Open hands should characterize the soul's attitude toward God ---open to receive what He wants to give, open to give back what He wants to take. Acceptance of the will of God means relinquishment of our own. If our hands are full of our own plans, there isn't room to receive His.
I have been reading the letters of Joan Andrews, a woman willing literally to renounce her rights and her liberty for the sake of the liberation of others ---those smallest, most helpless and voiceless ones, the preborn. She serves the pro-life cause by her willingness to be treated as the unborn are treated, rejected as they are rejected. For her unbreakable passive resistance she was arrested more than one hundred twenty times, and finally sentenced to five years, most of it in solitary confinement. Her letters describe prison conditions, from the almost continuous screaming and cursing, and the mental breakdowns that occur, to so small a thing as not being allowed to write a letter with a pen. "Never thought something so little would mean so much, says Joan."
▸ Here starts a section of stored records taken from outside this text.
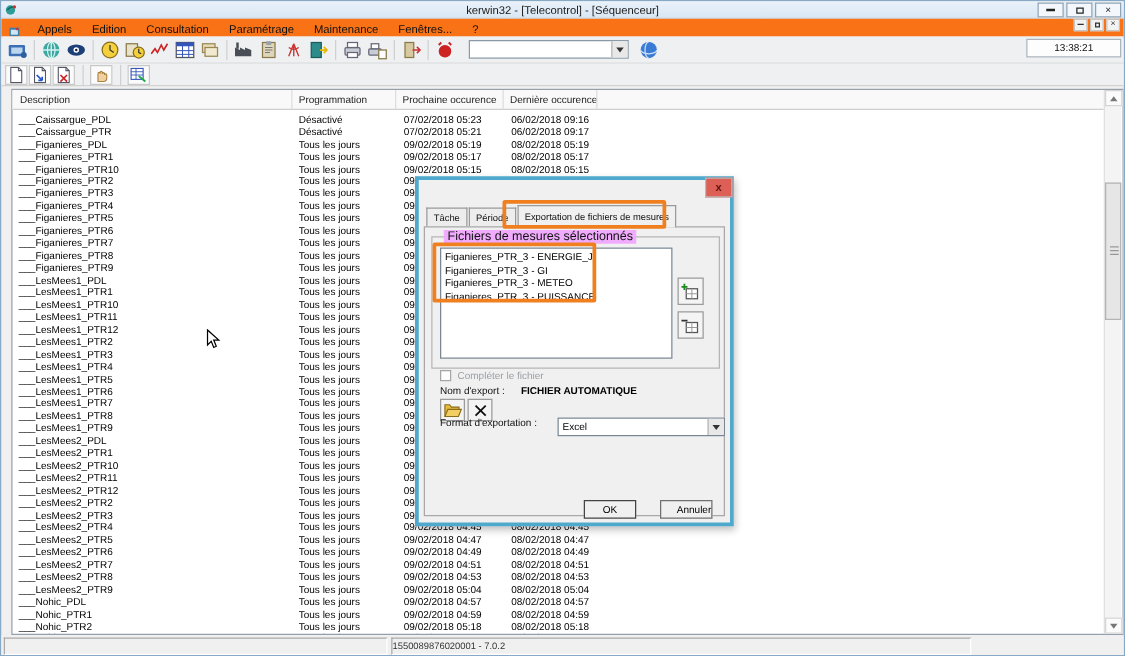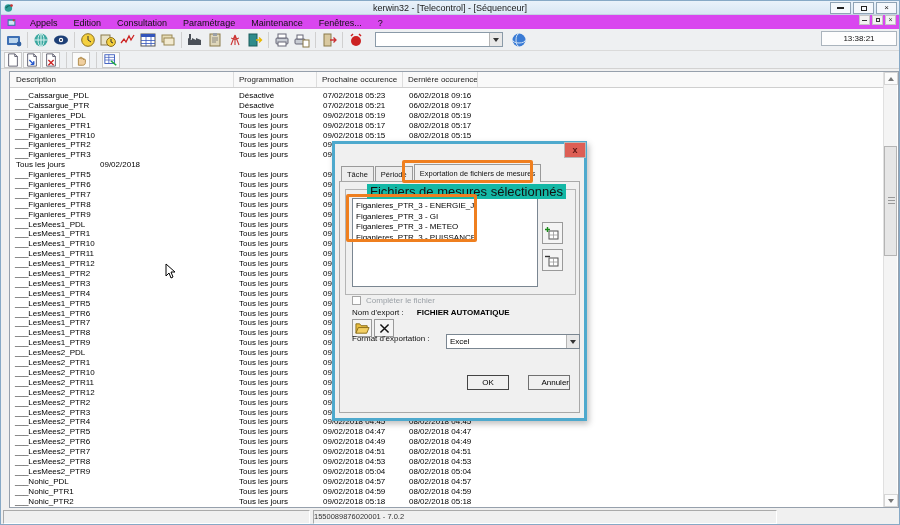"Appels" #menubar { align-items: center -> flex-end; background: #d946ef -> #f97316 }
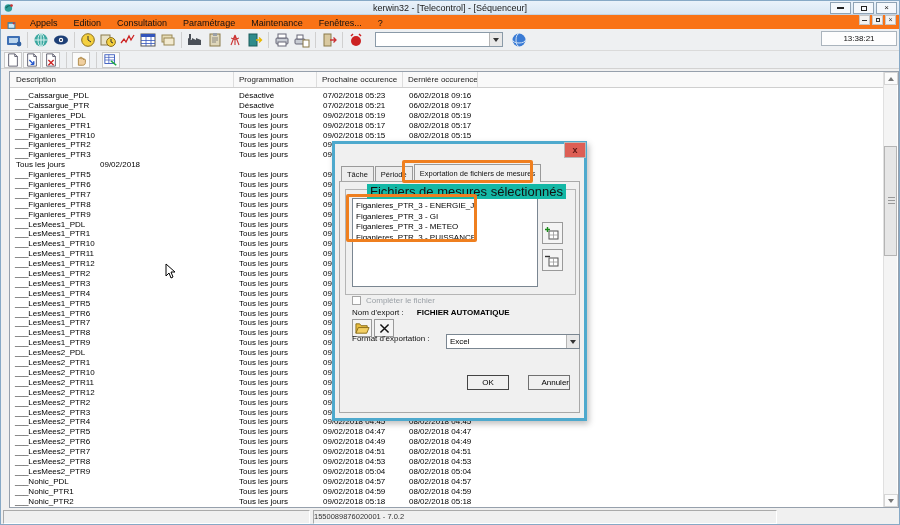"___Figanieres_PTR4" div.tcell { html: none -> <div>___Figanieres_PTR4</div> }
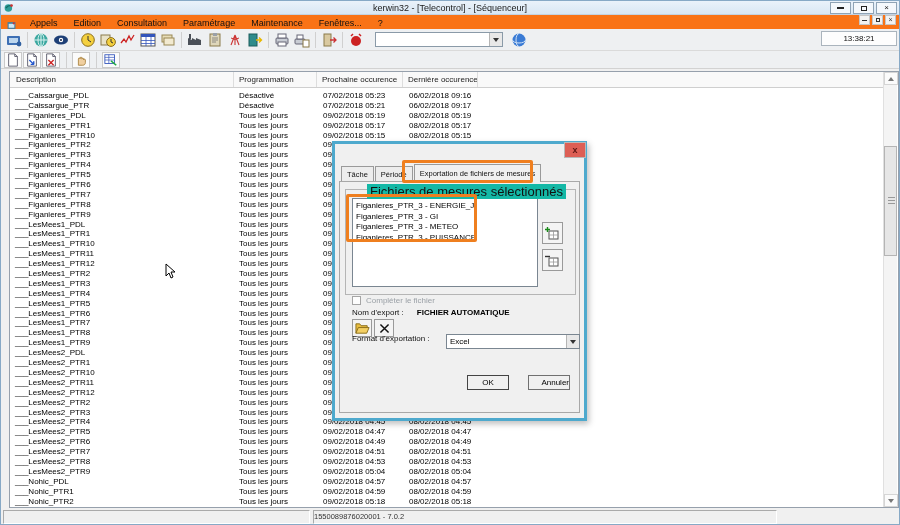"Fichiers de mesures sélectionnés" #group-label { background: #14b8a6 -> #f0abfc; font-size: 13px -> 10px; left: 32px -> 20px }
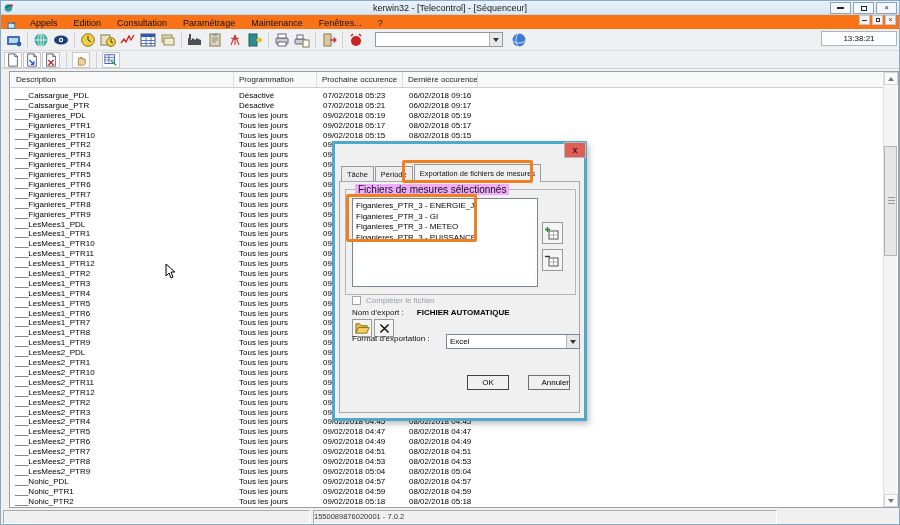"OK" .dlg-btn { top: 231px -> 256px }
By our love and humility and gentleness this attitude of accepting injustice upon oneself for Christ will shine through to others even while we noncooperate in prison. We 'noncooperate' in love. In this way, for purposes of witness, of example, of purification, and thereby far from taking an easier road, we join ourselves more closely to the preborn who are abandoned by society" (You Reject Them, You Reject Me, edited by Richard Cowden Guido, Trinity Communications, Manassas, Virginia, 1988, pp. 104f).